It Rolls Downhill
by Hu Yoshida on Oct 12, 2010
The “It” is bottlenecks. As soon as you clear a bottleneck at one level, the bottleneck pops up at the next lower level.
Processors are getting faster with increasing numbers of cores, simultaneous multi threading, and multiple levels of cache. Hypervisors are filling up those fast processors with multiple virtual machines. Storage area networks are doubling their bandwidths to 8 Gbps Fibre Channel to 16 Gbps Fibre Channel with 10/40/100 Gbps Fibre Channel over Ethernet (FCoE) on the horizon. So where is the next bottleneck?
Where are the bottlenecks?
You might think it is storage, but there is another step before you get to storage, and that is the file system. If file systems simply pass the I/O workload to the block storage system, there is very little impact to performance or scalability. However, the more work that the file systems do on the I/O stream, the more processor cycles and processor cache resources it consumes and the more it becomes the next bottleneck.
Disk file systems come in several flavors – the most common are either Conventional or Shared (also known as a clustered file system). A clustered file system provides block access directly from multiple computers and adds a mechanism for concurrency control, which conventional file systems intended for local storage do not have. In a conventional file system, a server node manages disk storage directly and other nodes access data through the dedicated server across a communications network.
The trade-off between conventional file systems versus shared block devices is usually the cost of CPU cycles and memory versus storage cycles and more importantly, its ability to scale. However, if the shared file systems and block storage devices can work together, it is then possible to retain the benefits of a clustered file system while offloading the I/O workload to the storage. A case in point is VMware’s vStorage API’s for Array Integration (also known as VAAI).
VAAIs offload some of the workload that the VMFS has to do for the virtual disks. One of these is a write same command that can be used to format the VMDK for new virtual machines (VMs). Instead of VMware using redundant and repetitive commands at the ESX host to format the disks using CPU cycles and memory, it offloads this task to the storage array, saving about 85% of its I/O load. Not only does this increase performance and speed, this feature now takes advantage of Hitachi Dynamic Provisioning (HDP) by allowing the VMDKs to become thin friendly Another task that VAAIs offload is the task of cloning VMDKs to the storage array instead of doing a software clone. The biggest improvement can come from the use of an Atomic Test and Set command, which changes how the VMFS locks VMs, eliminating the contention that most, if not all, storage admins face when sizing storage for VMFS for multiple ESX hosts. The storage array now uses this new locking sequence (ATS) to only lock the extent of the one VM allowing all the others to continue their updates on the same VMFS volume. Removing this bottleneck can increase the number of virtual machines per cluster by 25% to 35% or more!

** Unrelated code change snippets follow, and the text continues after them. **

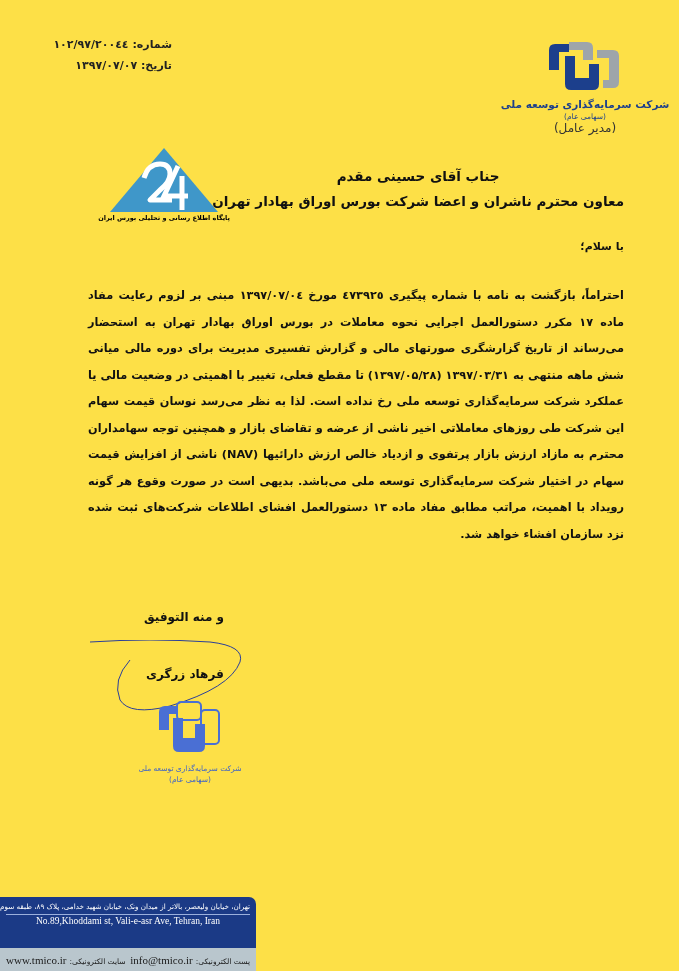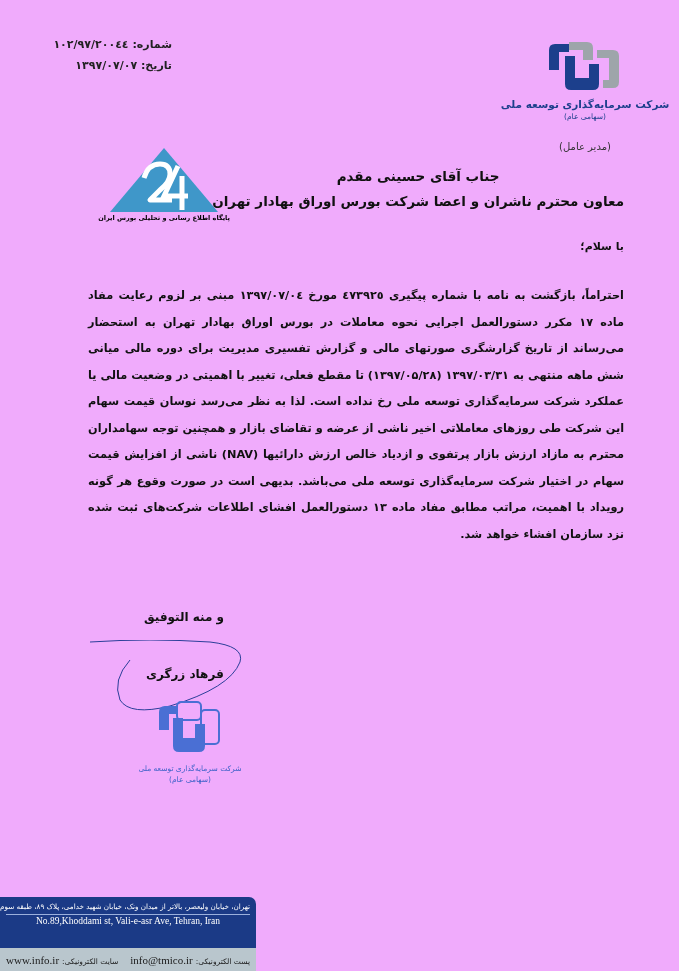"شماره: ۱۰۲/۹۷/۲۰۰٤٤" .page { background: #f0abfc -> #fde047 }
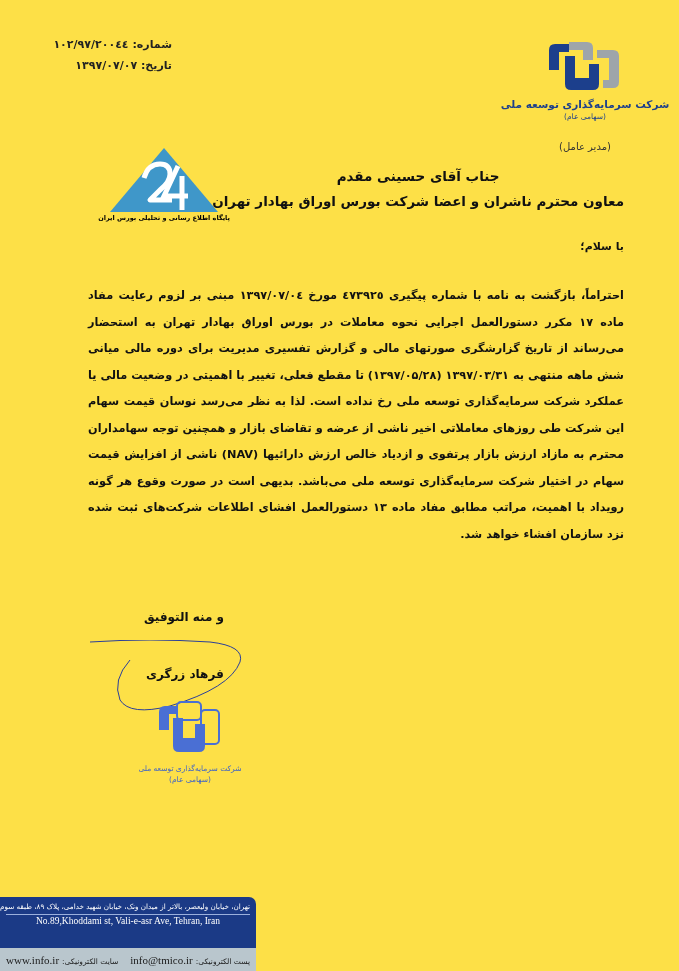"(مدیر عامل)" .co-role { font-size: 10px -> 12px; margin-top: 20px -> 0 }
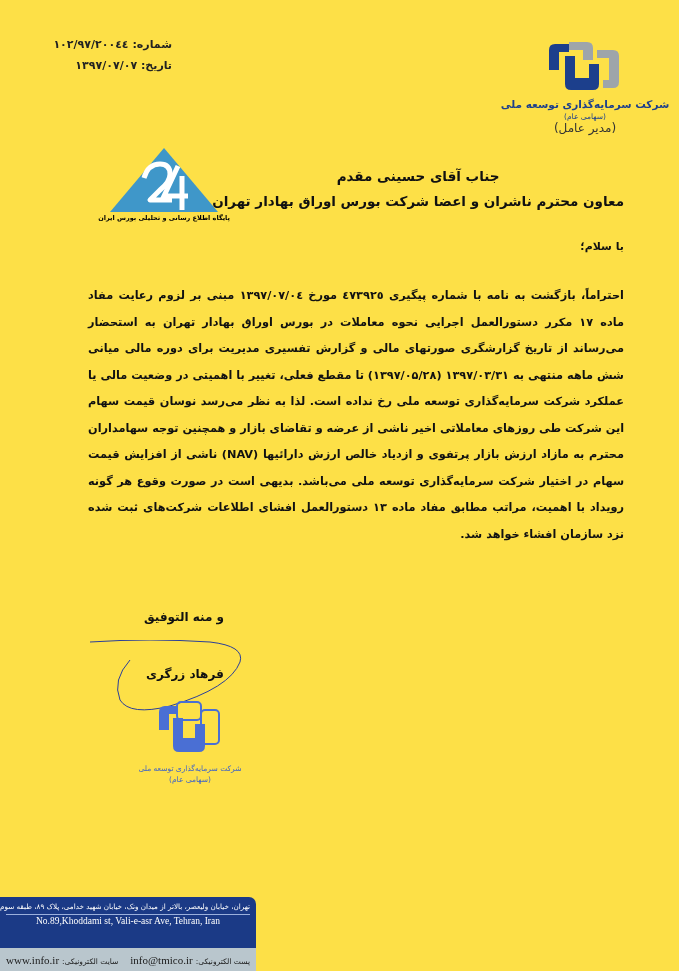"www.info.ir" span.en { text: www.info.ir -> www.tmico.ir }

It all comes down to storage
Finally we come to the storage. This new type of integration imposes some tremendous demands on the storage systems, as storage is at the bottom of the hill. When we ratchet up the processors, the hypervisors, the network bandwidth, and the file systems, it all comes down to storage. That requires a purpose-built storage system. It is not just about adding capacity any more. It is about adding the architectures and software to enable massive scalability, performance, availability, and integration. The VAAIs are open architectures that can be used by any storage array. However, it doesn’t do any good if the storage array cannot scale to meet the increasing I/O workload. It requires storage architectures like the Hitachi Virtual Storage Platform (VSP) that scales up, out, and deep through storage virtualization and intelligent software like the Hitachi Command Suite to simplify, automate, and integrate.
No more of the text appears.